Combination: RAID 1.5
To leverage the benefits of RAID levels 0 and 1 at the same time, you need a PC with at least four disks for a
combined RAID 10 approach (see the "RAID Level Overview" box) - this is not an option for most users.
Some vendors are aware that most desktop users don't want to use four disks and offer an elegant compromise
that uses just two disks.
RAID 1.5, as this approach is known, divides each of the two disks into two areas. The controller combines
one of these areas on each of the disks to provide a RAID 1 array, while combining the other two areas to
provide a RAID 0 array. This approach is shown on the right of Figure 1.
Easy Raider 5
DFI and EPox were the first motherboard manufacturers to introduce this RAID variant, however, the vendors
failed to come up with the goods; both boards just built RAID 1 arrays. The performance benefits were drawn
from faster reading speeds. Finally, Intel came up with the ICH6R I/O controller for the new Serial ATA disks
to introduce "Intel Matrix RAID", which provides genuine RAID 1.5 support.
Software vs. Hardware
The various RAID designs were originally implemented as software solutions. As the computational effort of
a software-only approach proved to be too much for CPUs at the time, it was not long until the first RAID
controller cards were introduced to provide a more powerful, hardware-based approach. This kind of
implementation is known as hardware RAID.
The more powerful CPUs became, the easier it was to implement software-only RAID. Low-budget software
RAID became common on home machines running Linux. Software RAID arrays are typically not as fast as
their hardware-based counterparts. The load on the CPU is normally very noticeable in everyday operations.
Benefits such as parallel access are difficult to exploit with software-only drivers.

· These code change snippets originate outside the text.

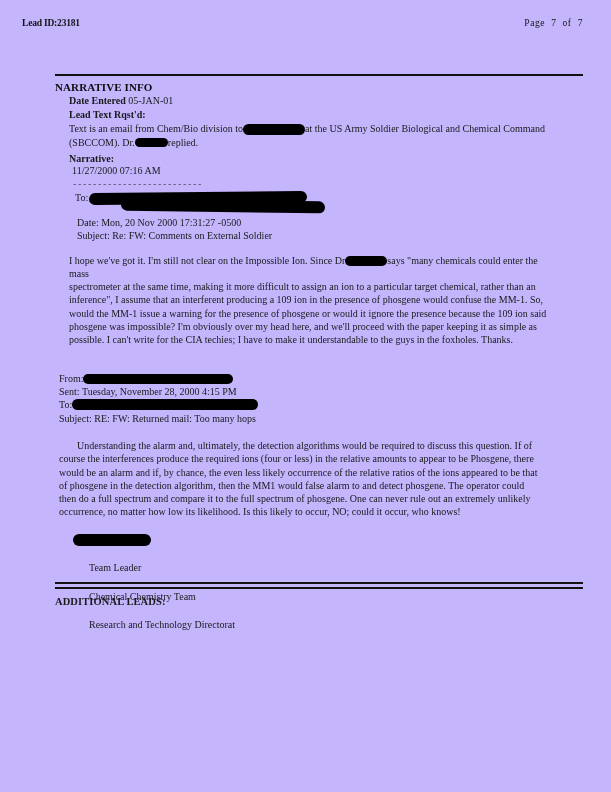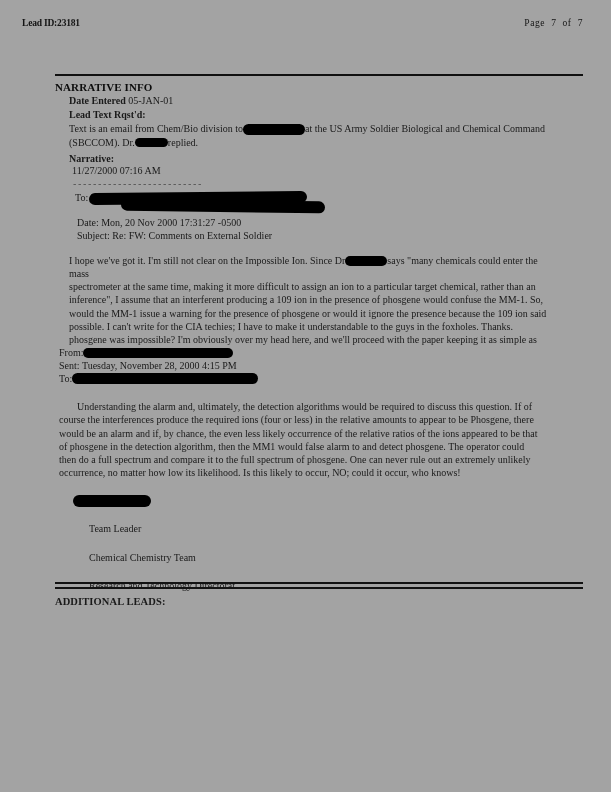--- a/index.html
+++ b/index.html
@@ -18,7 +18,7 @@
   .page {
     position: absolute;
     inset: 0;
-    background: #a3a3a3;
+    background: #c4b5fd;
   }
 
   

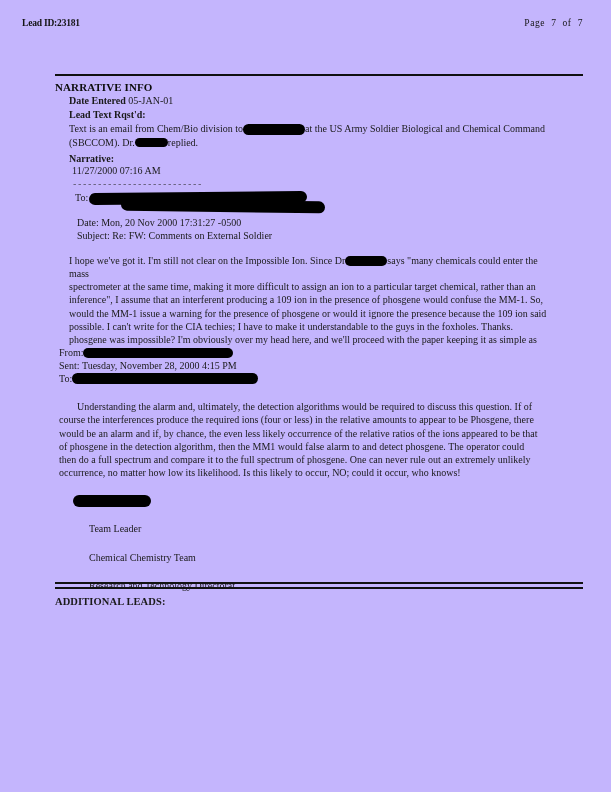--- a/index.html
+++ b/index.html
@@ -274,8 +274,8 @@
       <p class="para-line">spectrometer at the same time, making it more difficult to assign an ion to a particular target chemical, rather than an</p>
       <p class="para-line">inference", I assume that an interferent producing a 109 ion in the presence of phosgene would confuse the MM-1.  So,</p>
       <p class="para-line">would the MM-1 issue a warning for the presence of phosgene or would it ignore the presence because the 109 ion said</p>
+      <p class="para-line">phosgene was impossible?  I'm obviously over my head here, and we'll proceed with the paper keeping it as simple as</p>
       <p class="para-line">possible.   I can't write for the CIA techies; I have to make it understandable to the guys in the foxholes.  Thanks.</p>
-      <p class="para-line">phosgene was impossible?  I'm obviously over my head here, and we'll proceed with the paper keeping it as simple as</p>
     </div>
 
     <div class="email2">

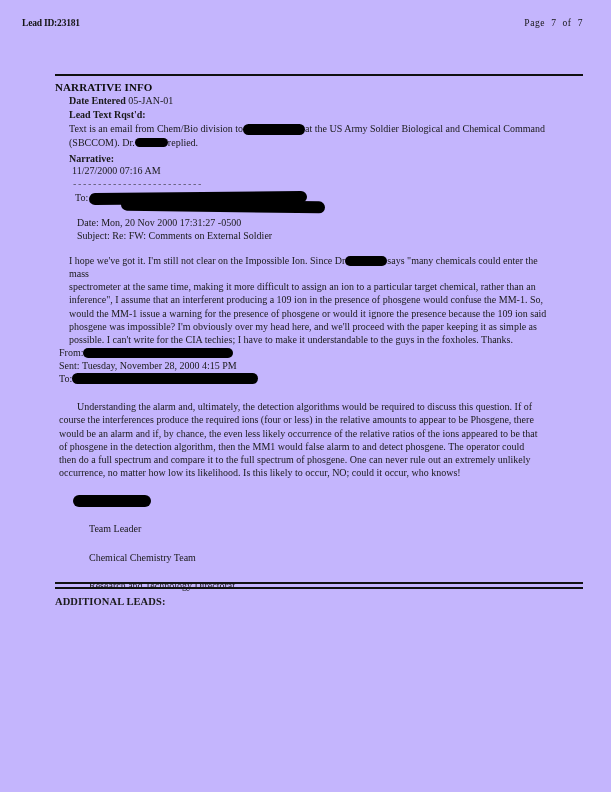--- a/index.html
+++ b/index.html
@@ -182,6 +182,7 @@
   .body-block .para-line:first-child { text-indent: 0; }
 
   .email2 {
+    margin-top: 26px;
   }
   .email2 .hdr {
     font-size: 10px;

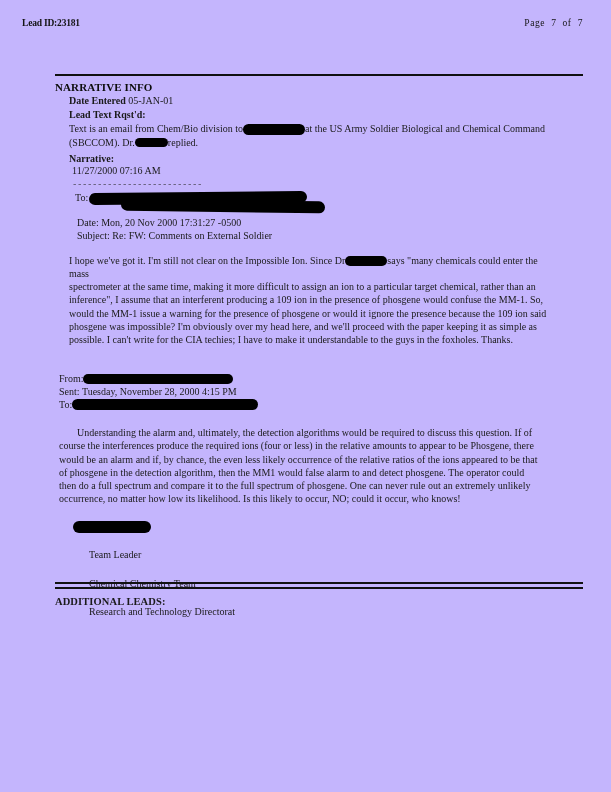--- a/index.html
+++ b/index.html
@@ -283,6 +283,7 @@
       <p class="hdr"><span>From:</span><span class="redact blk-5"></span></p>
       <p class="hdr">Sent: Tuesday, November 28, 2000 4:15 PM</p>
       <p class="hdr to-row"><span>To:</span><span class="redact blk-6"></span></p>
+      <p class="hdr">Subject: RE: FW: Returned mail: Too many hops</p>
     </div>
 
     <div class="body2">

RAID became more popular with home users when board vendors started adding RAID controller chips to
their hardware. Today, most modern boards, especially the ones with connectors for fast S-ATA disks, have
some kind of RAID support. The integrated chips on most motherboards only handle part of the management,
leaving the drivers the lion's share of the work. And getting this to work is not always trivial.
Exploring RAID
Software-based RAID was introduced to Linux a long time ago. Computers now have enough power to
handle the additional load of managing an array of disks almost transparently, and the performance benefit
from a motherboard-based solution can be marginal, as it relies to a great extent on software drivers.
For your first steps with RAID, it is perfectly okay to install a software-based variant. To do so, you will need
root privileges on the machine in question, along with at least two free partitions and the Mdadm tool ([2]).
Make sure the partitions are free of data, as we will be deleting the filesystems on these partitions in the
course of our experiments.
You could even use a USB stick for your first RAID experiments; you will need to partition the stick with a
tool such as Gparted, Qtparted, or Cfdisk. The experiment involves the following steps:
" Create at least two partitions of equal size
" Use mdadm to combine the partitions and create a RAID area
" Format the RAID device with a filesytem
" Access the new RAID partition
" Use mdadm to monitor the RAID array
The following example uses a USB device referred to as /dev/sdc and two partitions referred to as /dev/sdc1
and /dev/sdc2. To build a RAID 1 array, give the following mdadm command:
mdadm --create --verbose /dev/md0 --level=1
-raid-devices=2 /dev/sdc1 /dev/sdc2
The --create option creates the RAID; --verbose gives you more detailed progress information; /dev/md0 is
the name of the resulting RAID device, and --level=1 sets the level of redundancy to RAID level 1. The last
parameter passes in the number of RAID partitions and their names.
Easy Raider 6
Before you can use the newly created RAID array, you first need to format it (using ReiserFS in our example)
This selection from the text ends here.